Joy designed his own studio on land left over from the Barrio Historico project. The structure, as he describes it, is “one big monolithic block, a building primarily of walls.” The interior is simple--one large space, divided from an outdoor courtyard by a glass wall, features a drafting area and a conference area. A bathroom is tucked into the thickness of the wall. The ceiling is of galvanized metal with slots for HVAC and sound equipment, and it “floats between the walls like the blue sky does outside.”

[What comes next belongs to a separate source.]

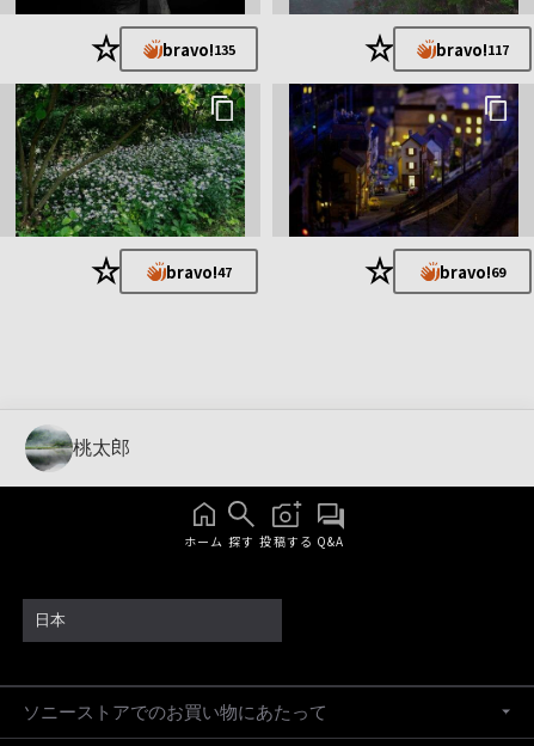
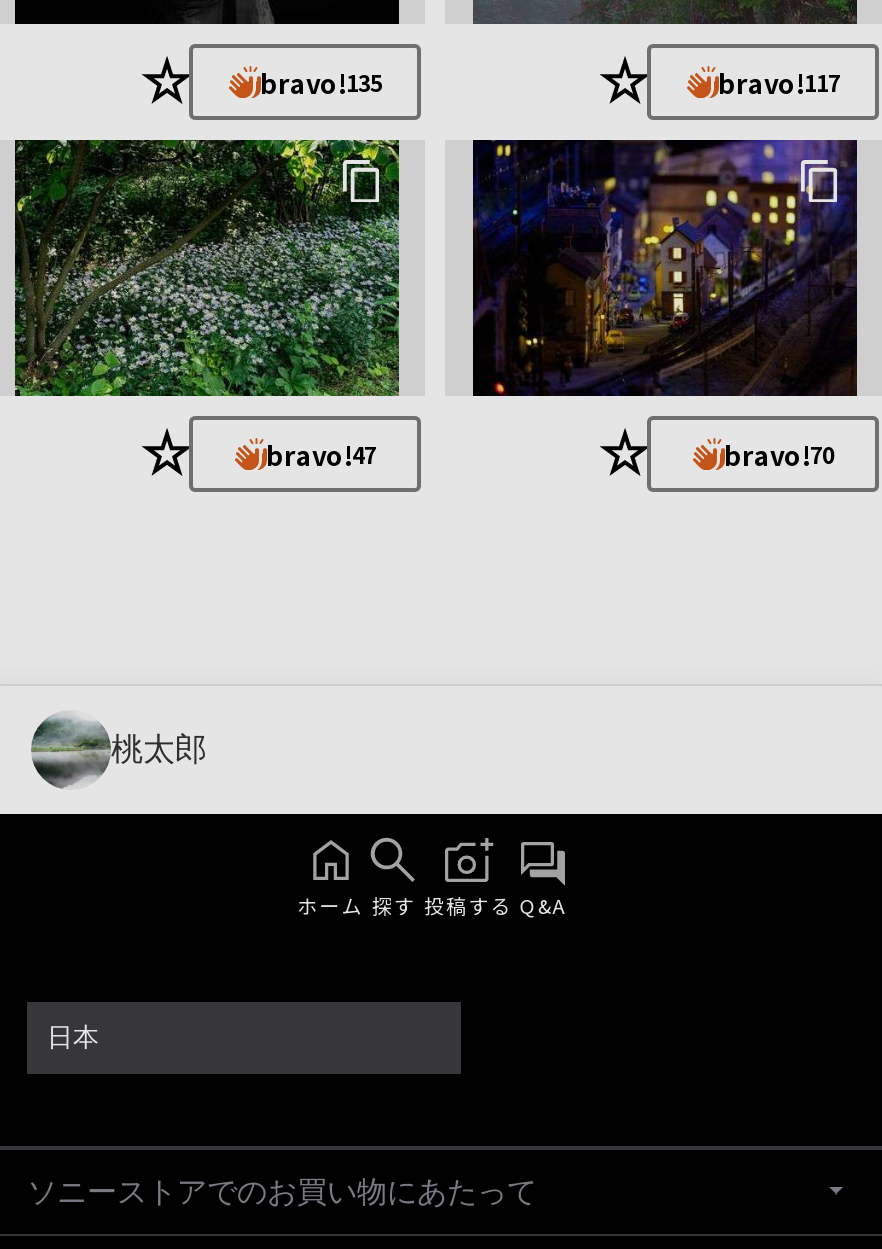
[439,260,505,283] bravo!69 -> [724,436,834,474] bravo!70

Construction is currently nearly complete on Casa Jax, a set of three rusted steel cubes nestled “like hunter’s blinds” in the brush of the Sonoran desert. The domestic program is divided among the three cubes—one contains living, dining, and kitchen space, another the master bedroom, and the third den/guest quarters. Each is positioned to afford the best views and lighting for its program. The bedroom cube faces west towards a mountain that glows bright orange as the morning sunlight creeps down its rocky face. The living and dining cube faces southeast to frame a rocky hill that is similarly illuminated by the setting sun. The den’s main window frames a desert “still life”—a rocky outcropping. The boxes are clad in a rusted steel skin that is separated from the insulation layers and structure by a space that allows for natural ventilation by convection. “This project,” Joy recalled, “was about doing the right thing in this fragile landscape. It has the most dense forest of saguaro cactus in the world, so the buildings needed to be soft little objects plopped down.”

Pima Canyon House, also in construction, is set on a one-acre site in a gated desert community. This house, with its high, largely unfenestrated exterior walls, focuses in on itself around a walled interior courtyard that opens to the mountains. One enters the house through a revolving steel gate set into the southeast corner of the building, passes through a dark chamber with a small skylight and dripping water --what Joy called a “sensory decompression chamber”— and then ascends a terraced hall to a formal entrance of sandblasted glass.

Currently Joy is collaborating with architects Marwan al-Sayed and Wendell Burnett, to design a 36-room luxury resort hotel in southern Utah. Though planning is in early stages still, Joy envisions a V-shaped plan embracing a wide, craggy, desert “piazza.” Joy is also working on houses for a prominent film director and his daughter in Napa, California.

“I think I can read a place pretty well, because of my experience in the desert,” said Joy who suggested that he may some day return to his native Maine. “For now I promise to keep it up and to really make this work worth it and to do great projects in the future. It’s really just about loving life.”